Add an endpoint with a poorly optimized SQL query: 20 concurrent connections.
I find these benchmarks to not be very valuable. Typically the bottlenecks are in the database, not in the web server/code. Even when it is in the code, optimizations only become truly valuable when you are at scale or doing something either horribly wrong or algorithmically unique.
In an asynchronous/event driven server slow SQL queries won't limit your concurrency, just latency. Memory consumption is what limits concurrency. CPU and bandwidth limits throughput.
That said, I agree it's not a particularly useful benchmark.
They're valuable if the server is used to implement a COMET server.

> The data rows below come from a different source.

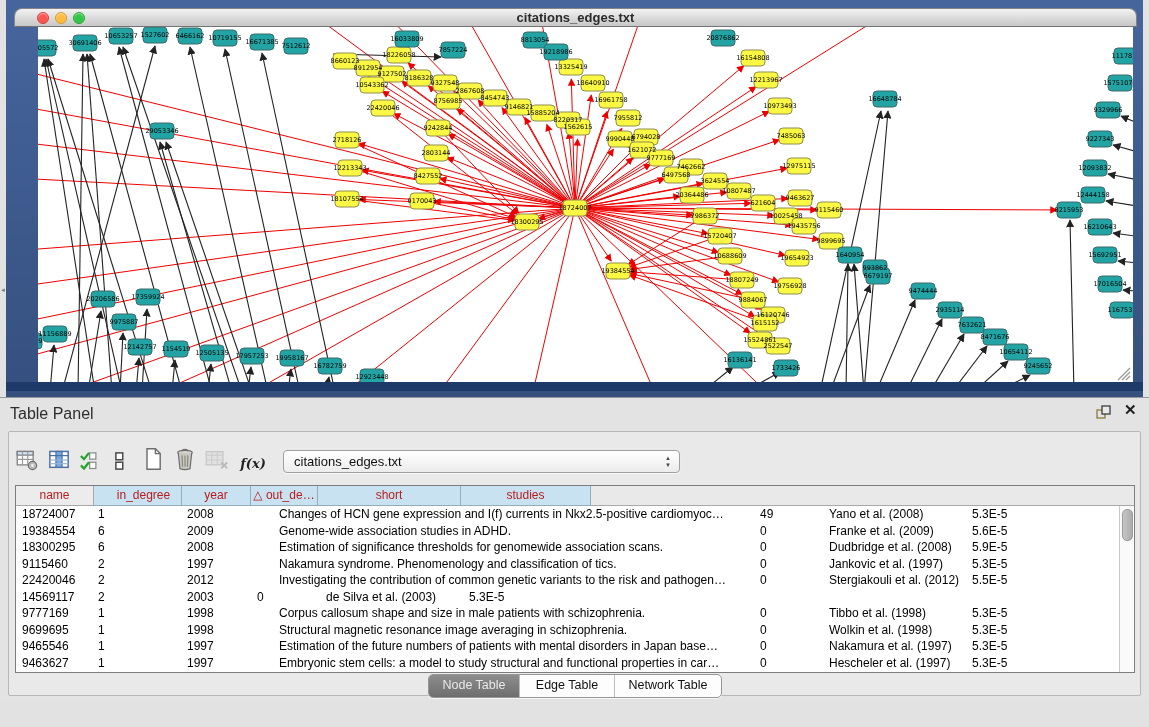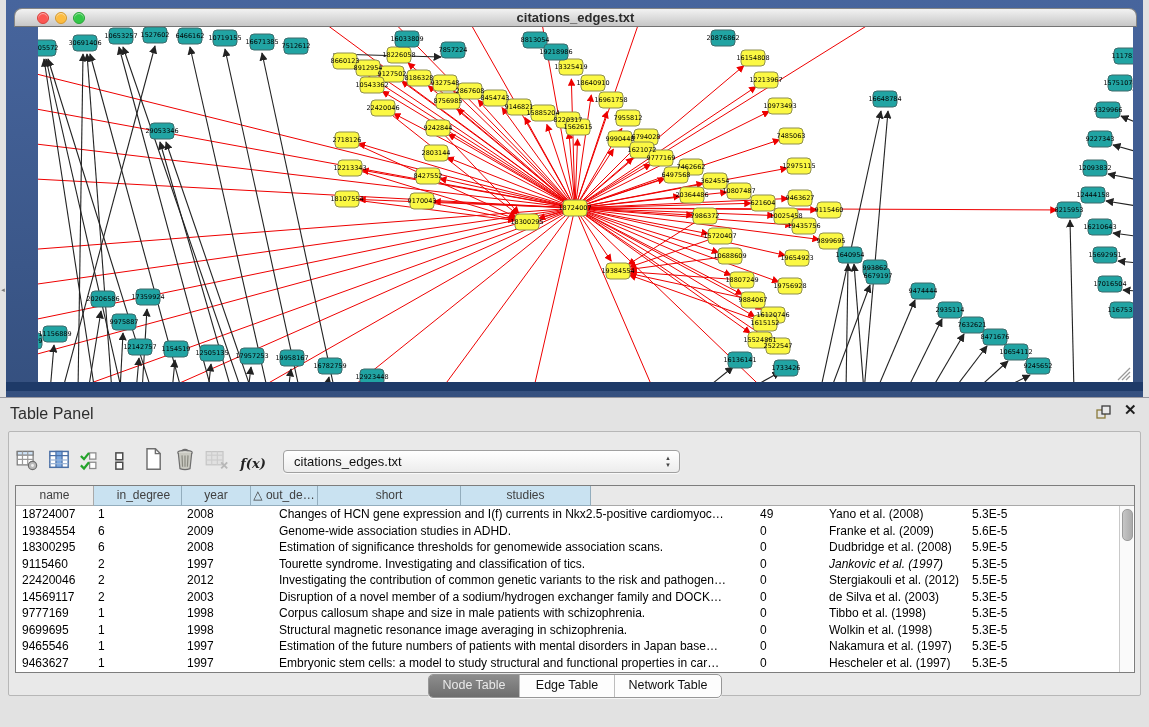--- a/index.html
+++ b/index.html
@@ -39,21 +39,21 @@
   #net-select{left:283px;top:52px;width:397px;height:23px;box-sizing:border-box;border:1px solid #a0a0a0;
               border-radius:4px;background:linear-gradient(#ffffff,#ececec);cursor:pointer;
               box-shadow:0 1px 1px rgba(255,255,255,.8)}
   #net-select-label{left:10px;top:0;line-height:21px;font-size:13px;color:#111}
   #net-select-stepper{right:8px;top:4px;font-size:6px;line-height:7px;color:#444;text-align:center}
 
   
   #dtable{left:15px;top:87px;width:1120px;height:188px;background:#ffffff;border:1px solid #7d7d7d;
           box-sizing:border-box;overflow:hidden}
   #thead{position:absolute;left:0;top:0;height:20px;width:100%;display:flex}
-  .th{box-sizing:border-box;height:20px;line-height:19px;text-align:center;font-size:12px;color:#404040;
+  .th{box-sizing:border-box;height:20px;line-height:19px;text-align:center;font-size:12px;color:#b91c1c;
       background:#c9e2f1;border-right:1px solid #93adbd;border-bottom:1px solid #93adbd;overflow:hidden;
       white-space:nowrap;cursor:pointer}
   .th.plain{background:#ececec;border-right:1px solid #a9a9a9;border-bottom:1px solid #a9a9a9}
   .th.filler{background:#e9e9e9;border-right:none;border-bottom:1px solid #a9a9a9;flex:1}
   #tbody{position:absolute;left:0;top:20px;width:100%}
   .tr{display:flex;height:16.5px;background:#fff;cursor:default}
   .td{box-sizing:border-box;height:16.5px;line-height:16px;font-size:12px;color:#000;
       white-space:nowrap;overflow:hidden}
   
   #tscroll{position:absolute;right:1px;top:20px;width:13px;height:166px;background:#fafafa;
@@ -598,39 +598,38 @@
             <div class="td" style="width: 69px; padding-left: 5px;">2008</div>
             <div class="td" style="width: 503px; padding-left: 28px;">Estimation of significance thresholds for genomewide association scans.</div>
             <div class="td" style="width: 67px; padding-left: 6px;">0</div>
             <div class="td" style="width: 143px; padding-left: 8px;">Dudbridge et al. (2008)</div>
             <div class="td" style="width: 130px; padding-left: 8px;">5.9E-5</div>
           </div>
           <div class="tr">
             <div class="td" style="width: 78px; padding-left: 6px;">9115460</div>
             <div class="td" style="width: 88px; padding-left: 4px;">2</div>
             <div class="td" style="width: 69px; padding-left: 5px;">1997</div>
-            <div class="td" style="width: 503px; padding-left: 28px;">Tourette syndrome. Investigating and classification of tics.</div>
-            <div class="td" style="width: 67px; padding-left: 6px;">0</div>
-            <div class="td" style="width: 143px; padding-left: 8px; font-style: italic;">Jankovic et al. (1997)</div>
+            <div class="td" style="width: 503px; padding-left: 28px;">Nakamura syndrome. Phenomenology and classification of tics.</div>
+            <div class="td" style="width: 67px; padding-left: 6px;">0</div>
+            <div class="td" style="width: 143px; padding-left: 8px;">Jankovic et al. (1997)</div>
             <div class="td" style="width: 130px; padding-left: 8px;">5.3E-5</div>
           </div>
           <div class="tr">
             <div class="td" style="width: 78px; padding-left: 6px;">22420046</div>
             <div class="td" style="width: 88px; padding-left: 4px;">2</div>
             <div class="td" style="width: 69px; padding-left: 5px;">2012</div>
             <div class="td" style="width: 503px; padding-left: 28px;">Investigating the contribution of common genetic variants to the risk and pathogen…</div>
             <div class="td" style="width: 67px; padding-left: 6px;">0</div>
             <div class="td" style="width: 143px; padding-left: 8px;">Stergiakouli et al. (2012)</div>
             <div class="td" style="width: 130px; padding-left: 8px;">5.5E-5</div>
           </div>
           <div class="tr">
             <div class="td" style="width: 78px; padding-left: 6px;">14569117</div>
             <div class="td" style="width: 88px; padding-left: 4px;">2</div>
             <div class="td" style="width: 69px; padding-left: 5px;">2003</div>
-            <div class="td" style="width: 503px; padding-left: 28px;">Disruption of a novel member of a sodium/hydrogen exchanger family and DOCK…</div>
             <div class="td" style="width: 67px; padding-left: 6px;">0</div>
             <div class="td" style="width: 143px; padding-left: 8px;">de Silva et al. (2003)</div>
             <div class="td" style="width: 130px; padding-left: 8px;">5.3E-5</div>
           </div>
           <div class="tr">
             <div class="td" style="width: 78px; padding-left: 6px;">9777169</div>
             <div class="td" style="width: 88px; padding-left: 4px;">1</div>
             <div class="td" style="width: 69px; padding-left: 5px;">1998</div>
             <div class="td" style="width: 503px; padding-left: 28px;">Corpus callosum shape and size in male patients with schizophrenia.</div>
             <div class="td" style="width: 67px; padding-left: 6px;">0</div>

We maintain a large number of connections (doing overlapping long polling) and we send the same information to each connection (about 30 times an hour at peak). Even if the query to produce that data was poorly optimised it's only being performed once and then the results pushed out to every connection.
Yes. something like long polling do require server capable of maintaining many connections.

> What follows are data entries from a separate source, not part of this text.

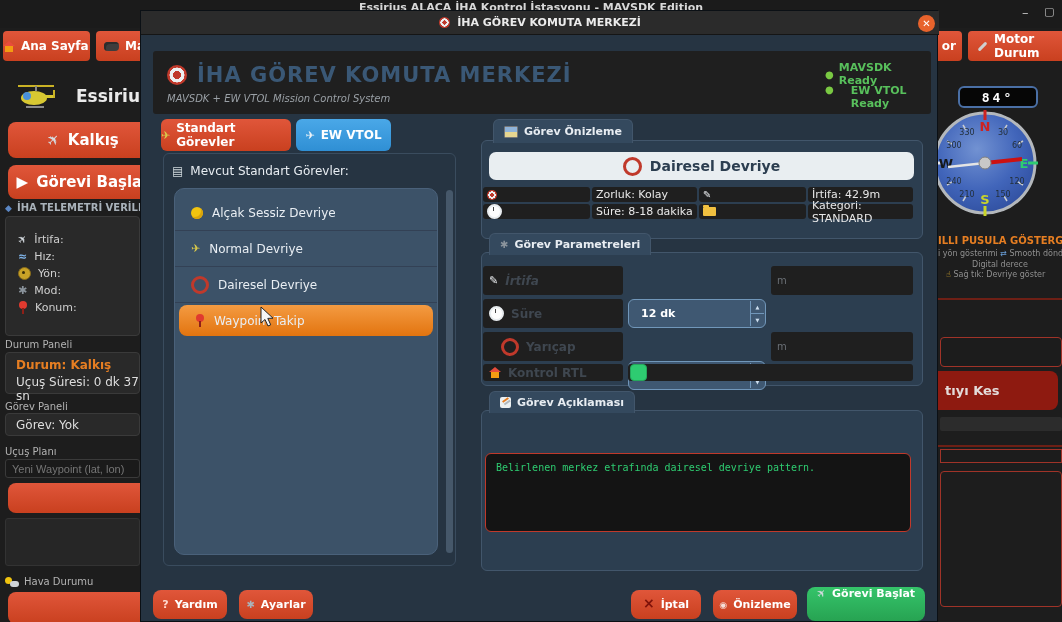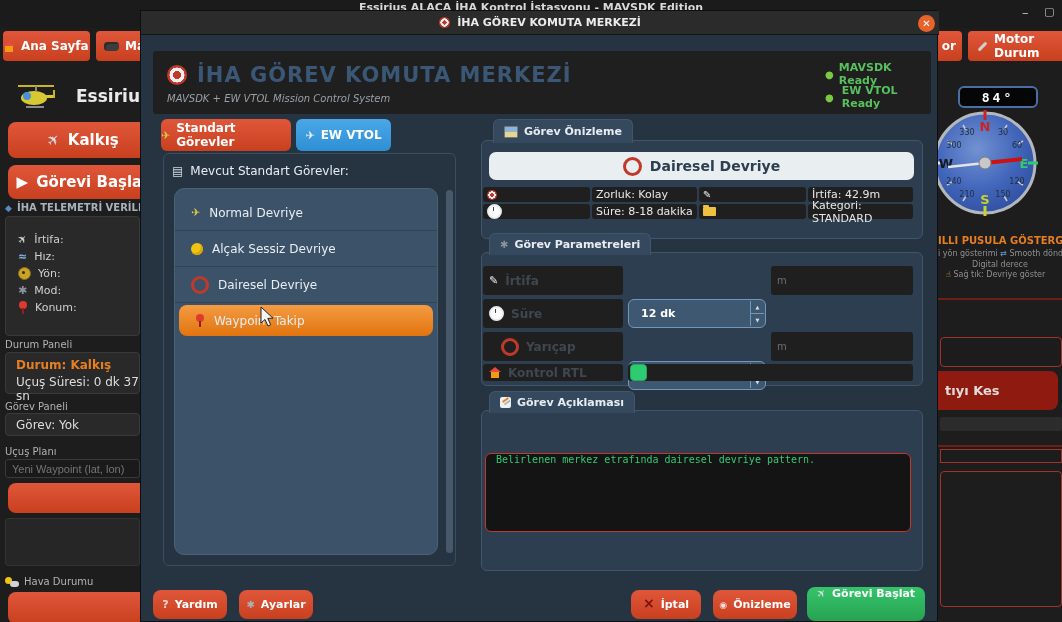--- a/index.html
+++ b/index.html
@@ -251,21 +251,21 @@
     <div class="abs" style="left:12px;top:40px;width:778px;height:63px;background:#1f1f1f;border-radius:3px;">
       <div class="abs" style="left:14px;top:12px;display:flex;align-items:center;gap:10px;">
         <span class="ic ic-target" style="width:20px;height:20px;"></span>
         <span style="color:#3a5876;font-size:21px;font-weight:bold;letter-spacing:1px;">İHA GÖREV KOMUTA MERKEZİ</span>
       </div>
       <div class="abs" style="left:14px;top:42px;color:#9aa0a6;font-size:10px;font-style:italic;">MAVSDK + EW VTOL Mission Control System</div>
       <div class="abs" style="left:672px;top:10px;display:flex;align-items:center;gap:5px;">
         <span class="ic ic-dot" style="font-size:10px;"></span>
         <span style="color:#58c05c;font-size:11px;font-weight:bold;">MAVSDK Ready</span>
       </div>
-      <div class="abs" style="left:672px;top:33px;display:flex;align-items:center;gap:8px;">
+      <div class="abs" style="left:672px;top:33px;display:flex;gap:17px;">
         <span class="ic ic-dot" style="font-size:10px;"></span>
         <span style="color:#58c05c;font-size:11px;font-weight:bold;">EW VTOL Ready</span>
       </div>
     </div>
 
     <div class="abs btn-red" style="left:20px;top:108px;width:130px;height:32px;font-size:12px;border-radius:6px;">
       <span class="ic ic-plane" style="font-size:11px;"></span>
       <span>Standart Görevler</span>
     </div>
     <div class="abs" style="left:155px;top:108px;width:95px;height:32px;background:linear-gradient(#4aa8e8,#2f8fd4);border-radius:6px;color:#fff;font-weight:bold;font-size:12px;display:flex;align-items:center;justify-content:center;gap:6px;">
@@ -273,26 +273,26 @@
       <span>EW VTOL</span>
     </div>
 
     <div class="abs" style="left:22px;top:142px;width:293px;height:413px;border:1px solid #3a4c5e;border-radius:6px;background:#263442;">
       <div class="abs" style="left:8px;top:10px;display:flex;align-items:center;gap:7px;">
         <span class="ic ic-clipboard" style="font-size:12px;"></span>
         <span style="color:#e8edf2;font-size:12px;">Mevcut Standart Görevler:</span>
       </div>
       <div class="abs" style="left:10px;top:34px;width:264px;height:367px;background:#3c5268;border:1px solid #4a617a;border-radius:10px;padding-top:6px;">
         <div class="mitem">
+          <span class="ic ic-shush"></span>
+          <span>Alçak Sessiz Devriye</span>
+        </div>
+        <div class="mitem">
           <span class="ic ic-plane" style="font-size:11px;"></span>
           <span>Normal Devriye</span>
-        </div>
-        <div class="mitem">
-          <span class="ic ic-shush"></span>
-          <span>Alçak Sessiz Devriye</span>
         </div>
         <div class="mitem">
           <span class="ic ic-ring"></span>
           <span>Dairesel Devriye</span>
         </div>
         <div class="mitem sel">
           <span class="ic ic-pin"></span>
           <span>Waypoint Takip</span>
         </div>
       </div>
@@ -340,21 +340,21 @@
     </div>
 
     <div class="abs group" style="left:340px;top:241px;width:442px;height:134px;"></div>
     <div class="abs gtab" style="left:348px;top:222px;height:22px;">
       <span class="ic ic-gear dim" style="font-size:10px;"></span>
       <span>Görev Parametreleri</span>
     </div>
 
     <div class="abs darkbox" style="left:342px;top:255px;width:140px;height:29px;padding-left:6px;gap:7px;">
       <span class="ic ic-pencil" style="font-size:11px;"></span>
-      <span style="color:#3f4750;font-size:12px;font-weight:bold;">İrtifa</span>
+      <span style="color:#3f4750;font-size:12px;font-weight:bold;font-style:italic;">İrtifa</span>
     </div>
     <div class="abs darkbox" style="left:630px;top:255px;width:142px;height:29px;padding-left:6px;">
       <span style="color:#6a6f75;font-size:10px;">m</span>
     </div>
 
     <div class="abs darkbox" style="left:342px;top:288px;width:140px;height:29px;padding-left:6px;gap:7px;">
       <span class="ic ic-clock"></span>
       <span style="color:#3f4750;font-size:12px;font-weight:bold;">Süre</span>
     </div>
     <div class="abs spin" style="left:487px;top:288px;width:138px;height:29px;">
@@ -387,21 +387,21 @@
     <div class="abs darkbox" style="left:487px;top:353px;width:285px;height:17px;padding-left:2px;">
       <span class="ic ic-checkbox"></span>
     </div>
 
     <div class="abs group" style="left:340px;top:399px;width:442px;height:161px;"></div>
     <div class="abs gtab" style="left:348px;top:380px;height:22px;">
       <span class="ic ic-memo"></span>
       <span>Görev Açıklaması</span>
     </div>
     <div class="abs" style="left:344px;top:442px;width:426px;height:79px;background:#141414;border:1.5px solid #c0392b;border-radius:6px;
-                color:#2ecc71;font-family:'DejaVu Sans Mono','Liberation Mono',monospace;font-size:10px;padding:0 10px;">
+                color:#2ecc71;font-family:'DejaVu Sans Mono','Liberation Mono',monospace;font-size:10px;padding:8px 10px;">
       <span>Belirlenen merkez etrafında dairesel devriye pattern.</span>
     </div>
 
     <div class="abs fbtn btn-red" style="left:12px;top:579px;width:74px;height:29px;">
       <span class="ic ic-question"></span>
       <span>Yardım</span>
     </div>
     <div class="abs fbtn btn-red" style="left:98px;top:579px;width:74px;height:29px;">
       <span class="ic ic-gear" style="font-size:10px;"></span>
       <span>Ayarlar</span>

http-kit provide `async-response` for this kind of usage: see http://http-kit.org for more detail.
I am the author of http-kit, also one of the authors of delicious China: http://meiweisq.com, trying to do some useful thing for our users (like realtime) with it. :)
Certainly your web server isn't likely to be the performance bottleneck in the majority of real-world applications. Even without a db call, just generating the response Clojure-side will kill your numbers (and Clojure is pretty darn fast).
Still, the ability to cheaply handle large numbers of concurrent connections is great for things like WebSockets and long polling where you aren't crunching data for every connection all the time. This is an async server, so it's well suited to such tasks.
Interesting as the article is, it's difficult to disagree re: database bottlenecks. Whilst the NoSql world is iterating away I wonder how much is going on behind the scenes at Oracle, Microsoft et al in regard to asynchronous sql. I guess it's a trade off between transactions and dirty reads?
Maybe I'm not understanding what is going on here but it appears the author's client is communicating over a socket on the same machine as the server. The author is seeing insanely high numbers because she/he is bypassing the entire TCP/IP stack.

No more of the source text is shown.